E porque a abertura das empresas à comunidade académica é essencial para transportar os alunos da teoria à prática, a visita aos escritórios da Huawei foi o ponto alto da iniciativa. “Sem dúvida que tudo o que aprendi durante as duas semanas do programa será útil no meu futuro”, conta João Valente, aluno de mestrado em Engenharia Eletrotécnica e de Computadores da UTAD, que destaca a oportunidade de trabalhar com as redes 4G e 5G. O colega de mestrado do Instituto Politécnico de Leiria, João Parracho, concorda e refere o roteiro “bem estruturado e com um excelente balanço entre o lado cultural e o tecnológico”, que permitiu aprofundar conhecimento sobre temas da atualidade como o 5G, o cloud computing, a inteligência artificial ou o big data. Ricardo Santos explica ainda como pôde compreender, através do Seeds for the Future, mais sobre “as áreas que vão ser revolucionadas” pela chegada da nova tecnologia de rede, dando como exemplo a medicina, que num futuro muito próximo permitirá a um cirurgião “realizar uma operação remotamente”.

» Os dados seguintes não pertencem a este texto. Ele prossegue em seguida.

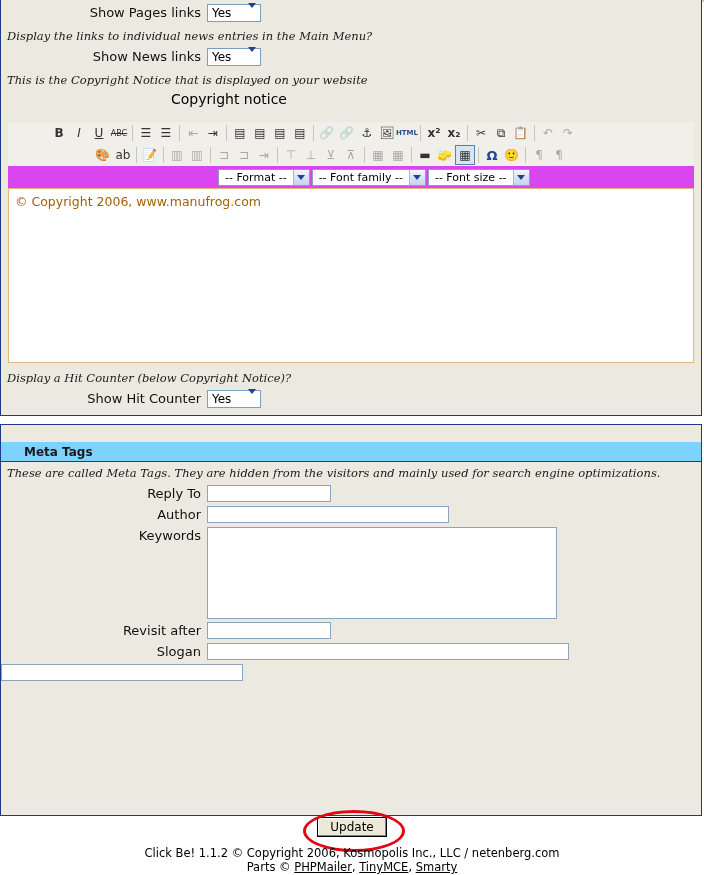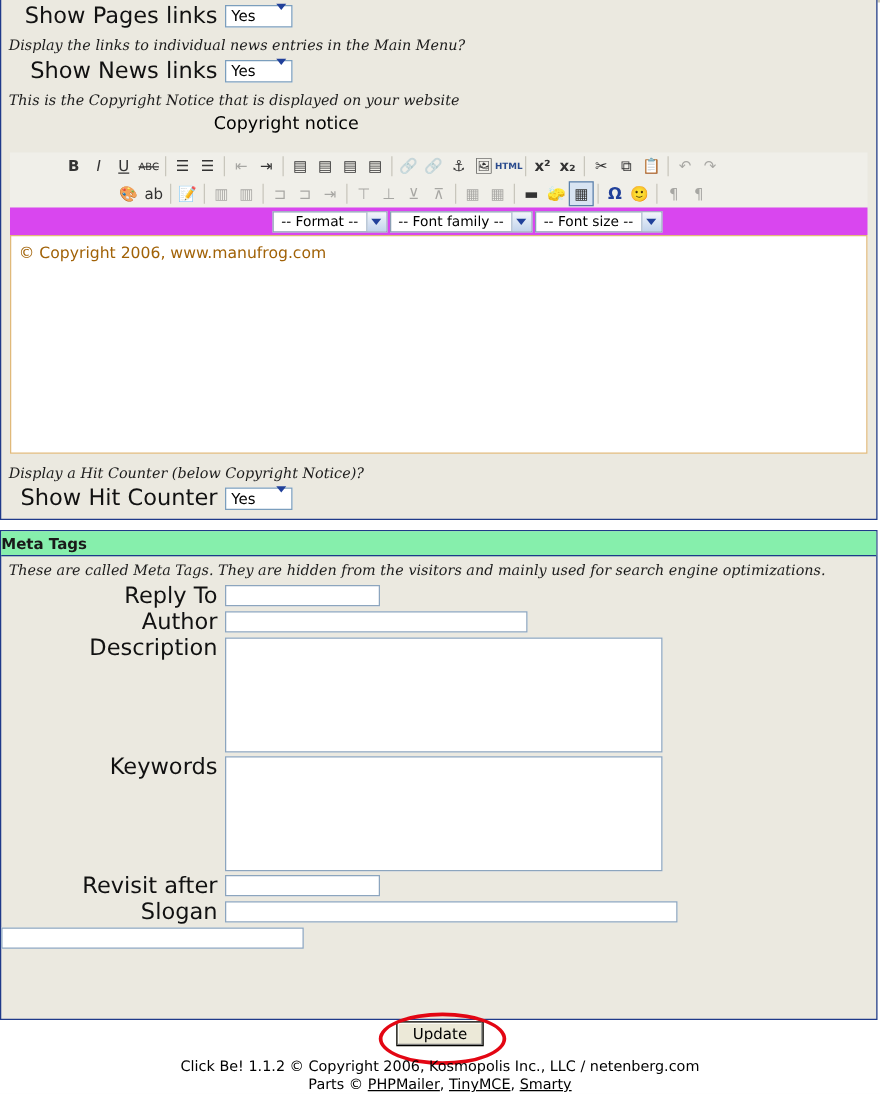--- a/index.html
+++ b/index.html
@@ -63,11 +63,11 @@
     margin: 3px 0;
   }
   .form-label {
-    width: 179px;
+    width: 206px;
     text-align: right;
     padding-right: 6px;
     font-family: "DejaVu Sans", sans-serif;
-    font-size: 18px;
+    font-size: 13px;
     color: #111;
     line-height: 18px;
     box-sizing: border-box;

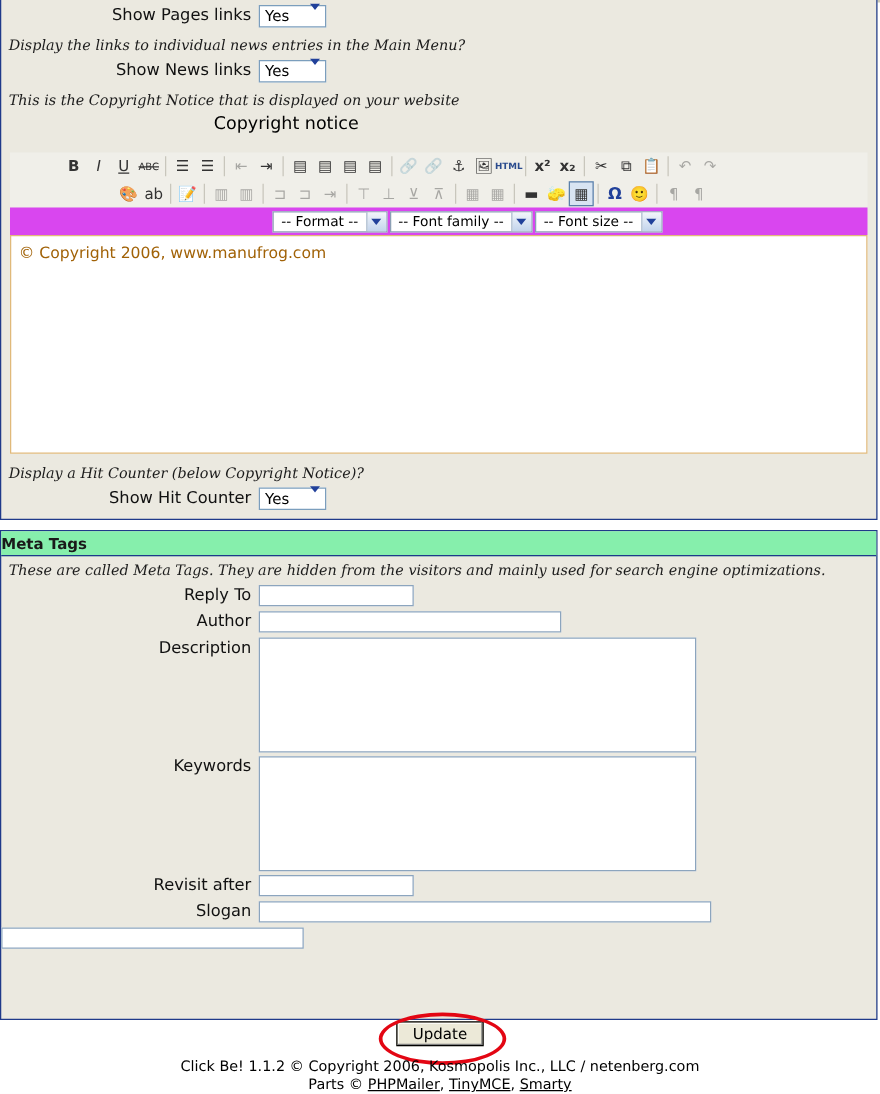--- a/index.html
+++ b/index.html
@@ -36,16 +36,17 @@
   }
 
   .panel-header {
-    background: #86efac;
+    background: #7dd3fc;
     border-bottom: 1px solid #1F3A8A;
     height: 20px;
     line-height: 20px;
-    padding: 0 0;
+    padding: 0 23px;
     font-family: "DejaVu Sans", sans-serif;
     font-size: 12px;
     font-weight: bold;
     color: #1a1a1a;
     box-sizing: border-box;
+    margin-top: 17px;
   }
 
   .panel-note {

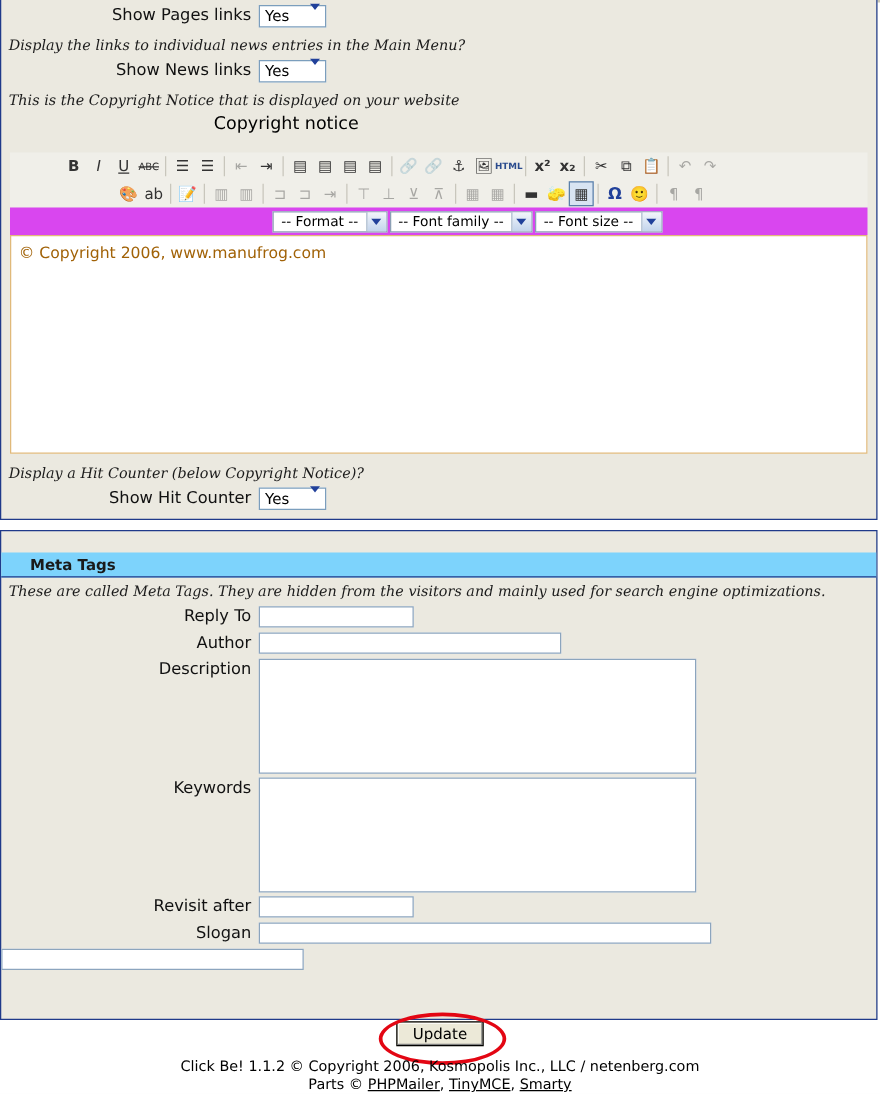--- a/index.html
+++ b/index.html
@@ -416,10 +416,6 @@
         <input type="text" class="txt" style="height: 17px; width: 242px;">
       </div>
       <div class="form-row">
-        <div class="form-label">Description</div>
-        <textarea class="ta" style="height: 92px; width: 350px;"></textarea>
-      </div>
-      <div class="form-row">
         <div class="form-label">Keywords</div>
         <textarea class="ta" style="height: 92px; width: 350px;"></textarea>
       </div>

A quarta revolução industrial, associada à inovação tecnológica, faz parte da estratégia corporativa da

marca chinesa, que apostou 10% das receitas de 2018 em I&D, um valor que pretende que atinja, nos próximos anos, o marco dos 20%. É também por isso que este programa de formação representa, segundo Diogo Madeira da Silva, “o compromisso contínuo que a Huawei tem com Portugal, bem como o investimento que tem vindo a ser feito ao longo dos 15 anos de presença no país”. Para a empresa, é essencial continuar a plantar as sementes do conhecimento que permitirão, no futuro, colher talentos que ajudem a transformar o mundo.